[Start of Attachment]

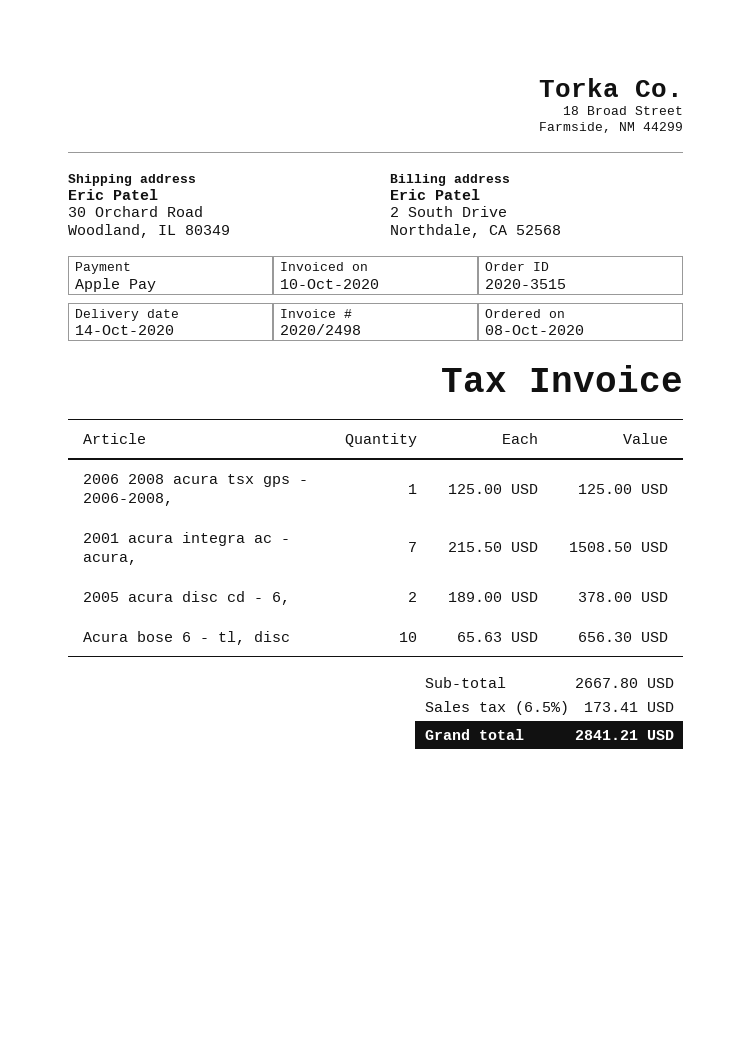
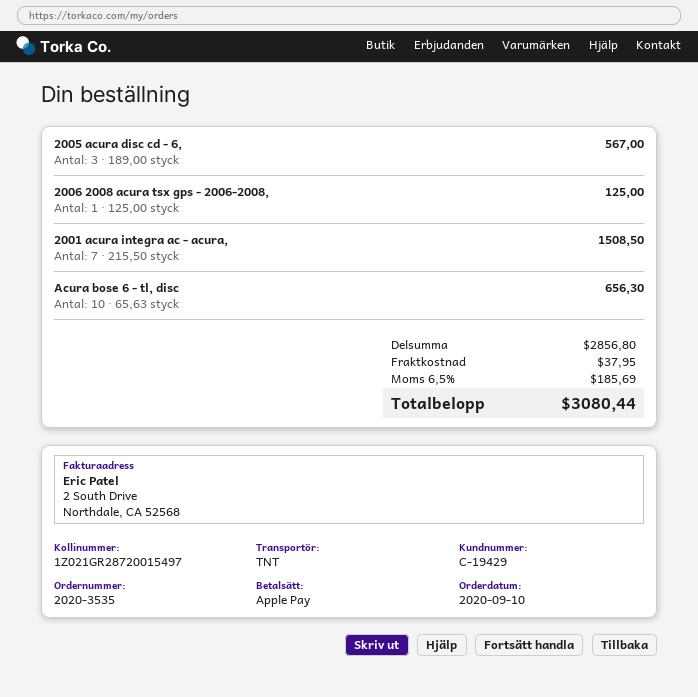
order number: 2020-3515 -> 2020-3535
order date: 2020-10-08 -> 2020-09-10
2005 acura disc cd - 6,: 2 x 189.00 = 378.00 -> 3 x 189.00 = 567.00
subtotal: 2667.80 -> 2856.80
shipping: none -> 37.95
tax: 6.5% = 173.41 -> 6.5% = 185.69
total: 2841.21 -> 3080.44

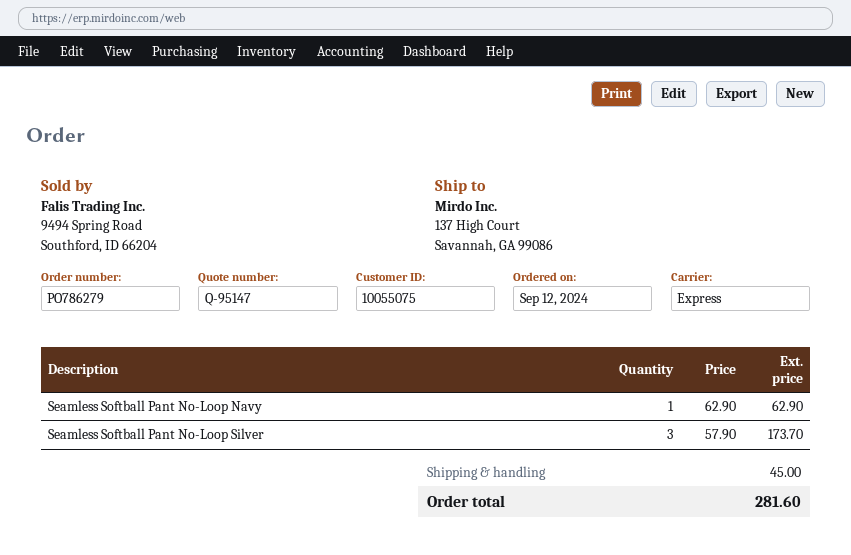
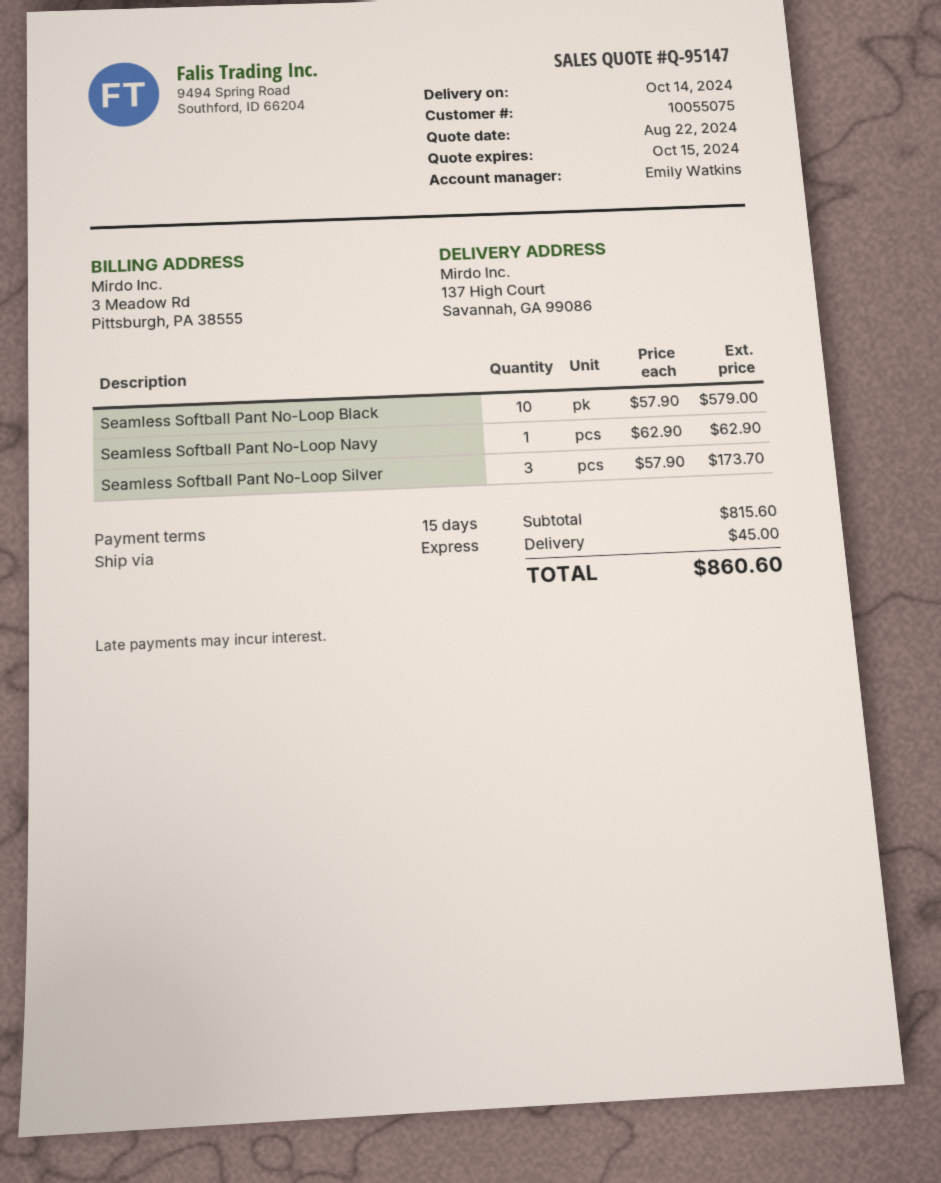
Seamless Softball Pant No-Loop Black: none -> 10 x 57.90 = 579.00
total: 281.60 -> 860.60

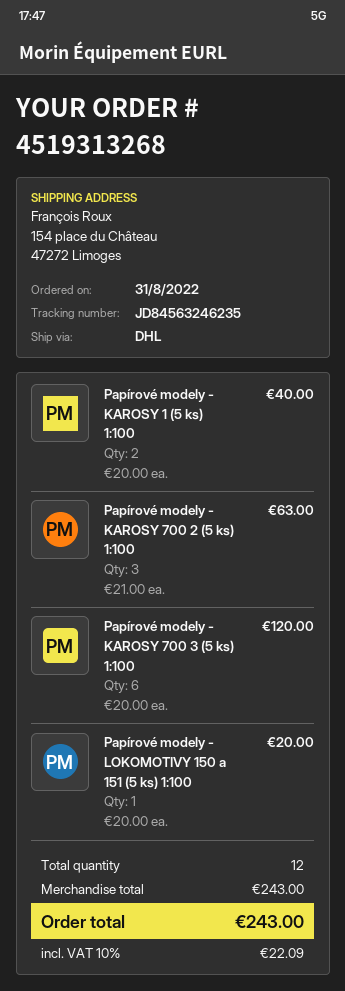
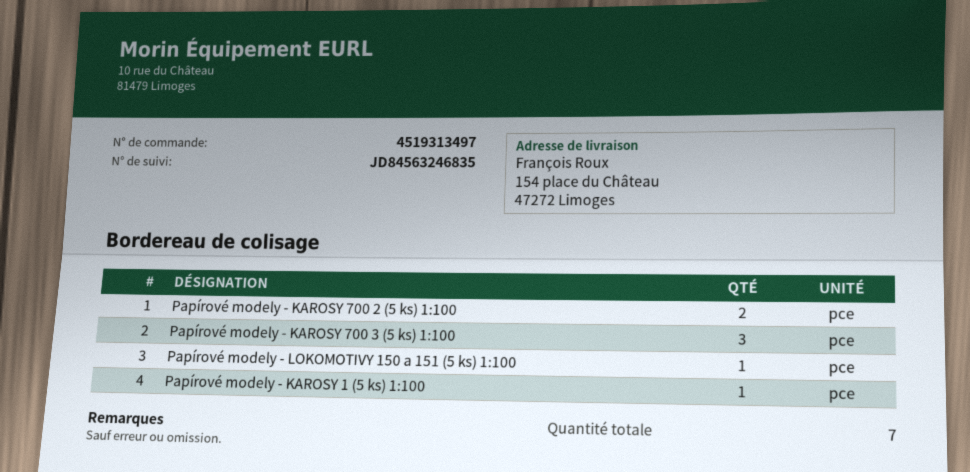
order number: 4519313268 -> 4519313497
tracking number: JD84563246235 -> JD84563246835
Papírové modely - KAROSY 1 (5 ks) 1:100: 2 -> 1
Papírové modely - KAROSY 700 2 (5 ks) 1:100: 3 -> 2
Papírové modely - KAROSY 700 3 (5 ks) 1:100: 6 -> 3
total quantity: 12 -> 7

[End of Attachment]

== EXERCISE DIRECTIONS ==
Give back the entire listing verbatim, without the pictures.

== RESPONSE AREA ==
order number: 2020-3515 -> 2020-3535
order date: 2020-10-08 -> 2020-09-10
2005 acura disc cd - 6,: 2 x 189.00 = 378.00 -> 3 x 189.00 = 567.00
subtotal: 2667.80 -> 2856.80
shipping: none -> 37.95
tax: 6.5% = 173.41 -> 6.5% = 185.69
total: 2841.21 -> 3080.44

Seamless Softball Pant No-Loop Black: none -> 10 x 57.90 = 579.00
total: 281.60 -> 860.60

order number: 4519313268 -> 4519313497
tracking number: JD84563246235 -> JD84563246835
Papírové modely - KAROSY 1 (5 ks) 1:100: 2 -> 1
Papírové modely - KAROSY 700 2 (5 ks) 1:100: 3 -> 2
Papírové modely - KAROSY 700 3 (5 ks) 1:100: 6 -> 3
total quantity: 12 -> 7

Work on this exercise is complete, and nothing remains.